Dana Wood writes that down.
“She used to write thank-you cards to everyone. People loved getting them.”
I used to write them, too.
“I haven’t gotten a thank-you card in a long time, Sugar.”
I look out Dana Woods’s window to the dirty building across the street. “She wants life to be sweet.” I’m not explaining this too well. “Reba should have been born rich so she could sit out on her veranda and give people iced tea and sweetie pies and talk about things that aren’t upsetting.”
Dana Wood writes that down. “And when things get upsetting . . . what happens?”
I shift around.
I don’t want to say the wrong thing, but I don’t think lying is going to help anybody. “Sometimes she looks the other way.”
“Can you remember a time when she did that?”
“When Mr. Leeland would come over drunk and ask to borrow money. She’d always make excuses for him.”
More writing.
“But write this down, too. She can be strong. You should have seen her when the sheriff came to take our house.”
I feel the sense of it hitting me all over again.

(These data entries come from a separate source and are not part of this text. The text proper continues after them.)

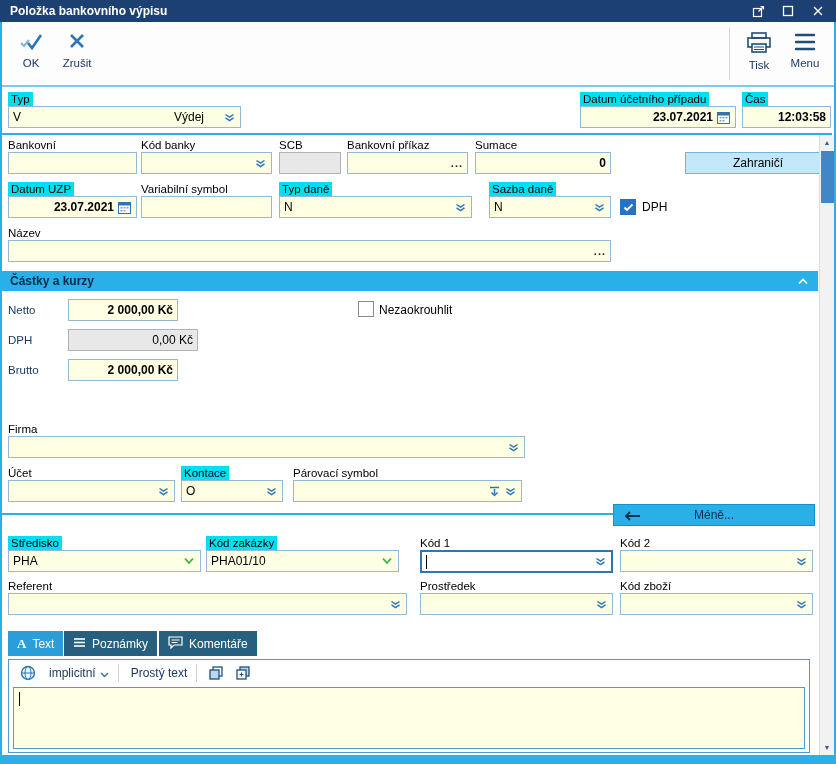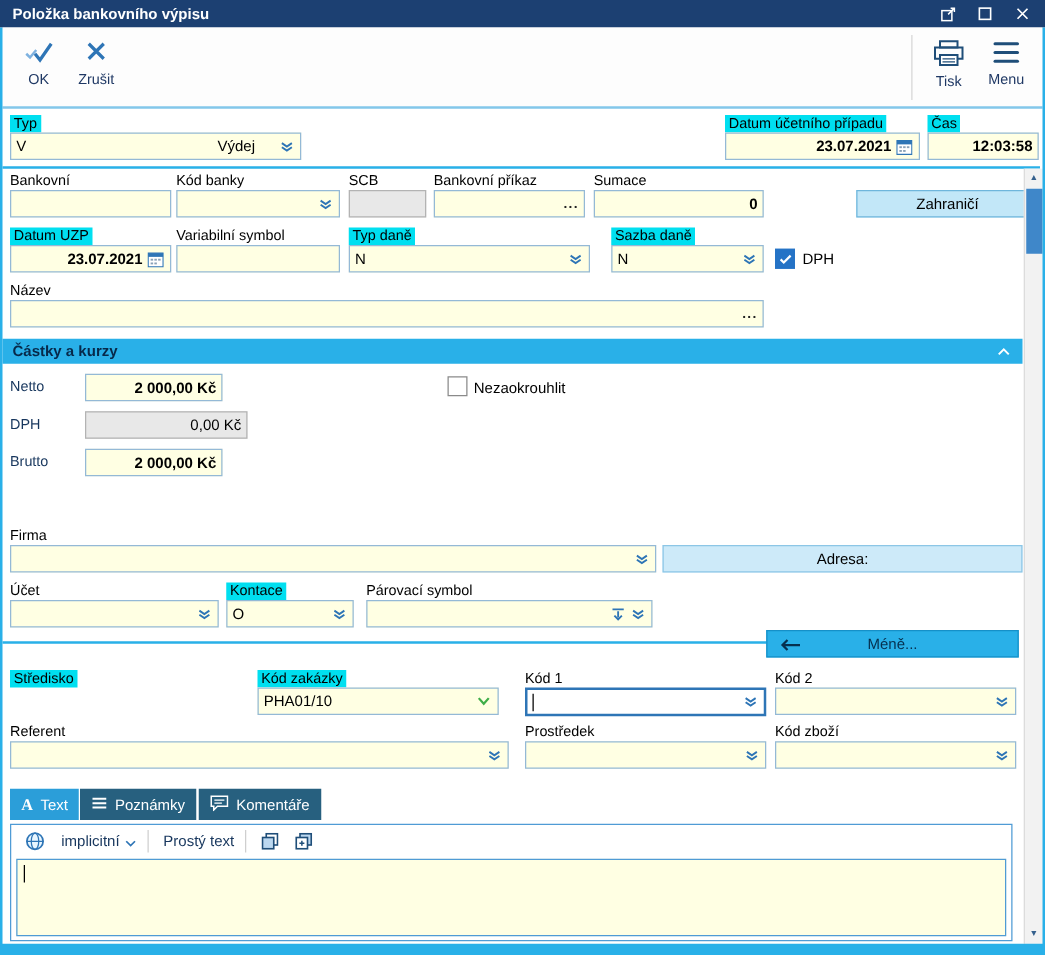--- a/index.html
+++ b/index.html
@@ -290,9 +290,6 @@
         </svg>
       </button>
   </div>
-  <div class="adresa" style="left:530px;top:436px;width:288px;height:22px">
-    <span>Adresa:</span>
-  </div>
 
   <div class="lbl" style="left:8px;top:466px">Účet</div>
   <div class="fld" style="left:8px;top:480px;width:167px">

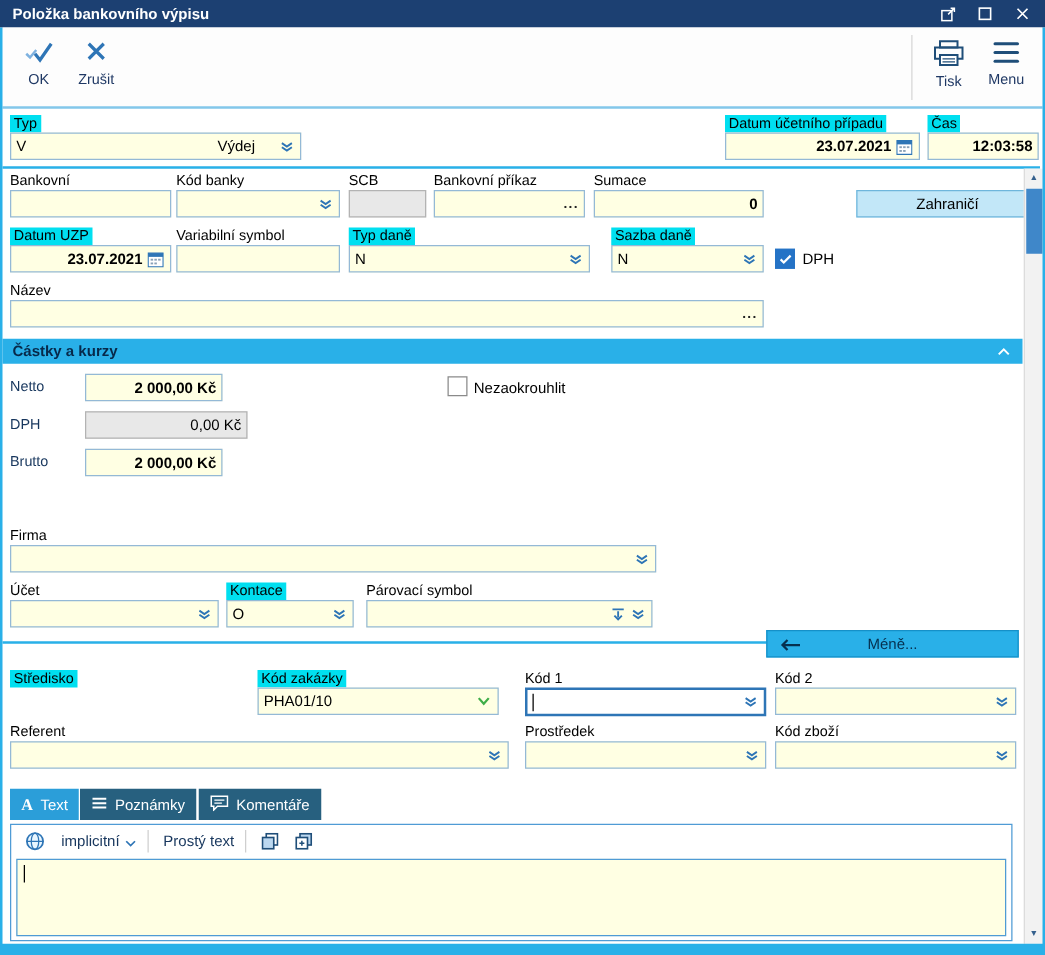--- a/index.html
+++ b/index.html
@@ -346,6 +346,14 @@
   </button>
 
   <div class="lblc" style="left:8px;top:536px">Středisko</div>
+  <div class="fld" style="left:8px;top:550px;width:193px">
+    <span class="val">PHA</span>
+    <button class="icbtn">
+        <svg width="12" height="8" viewBox="0 0 12 8">
+          <path d="M2 1.5 L6 6 L10 1.5" fill="none" stroke="#3fae49" stroke-width="1.8"></path>
+        </svg>
+      </button>
+  </div>
 
   <div class="lblc" style="left:206px;top:536px">Kód zakázky</div>
   <div class="fld" style="left:206px;top:550px;width:193px">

I close my eyes. I don’t want to talk about this anymore.
x x x
I’m back in the pink room.
Tell me about your mother.
I wish I’d done a better job describing her. Reba’s got all these parts, and you’ve just got to hang out with her to understand how they all fit together. That’s the thing Mr. Leeland didn’t get—he didn’t want her to be her real self. He wanted her to be this helpless Southern lady who fluttered her hands and didn’t think for herself.
I open my writing folder and take out the craziest thank-you note ever. It’s from the last time Reba and I played the thank-you note game. She’s an ace at this game. She should be, she made it up. The point of the game is to write a thank-you note for an unbelievable situation.
I could see Reba taking a fresh thank-you card from the box she kept on our kitchen table. She said, “Situation, please,” like she was on a TV game show.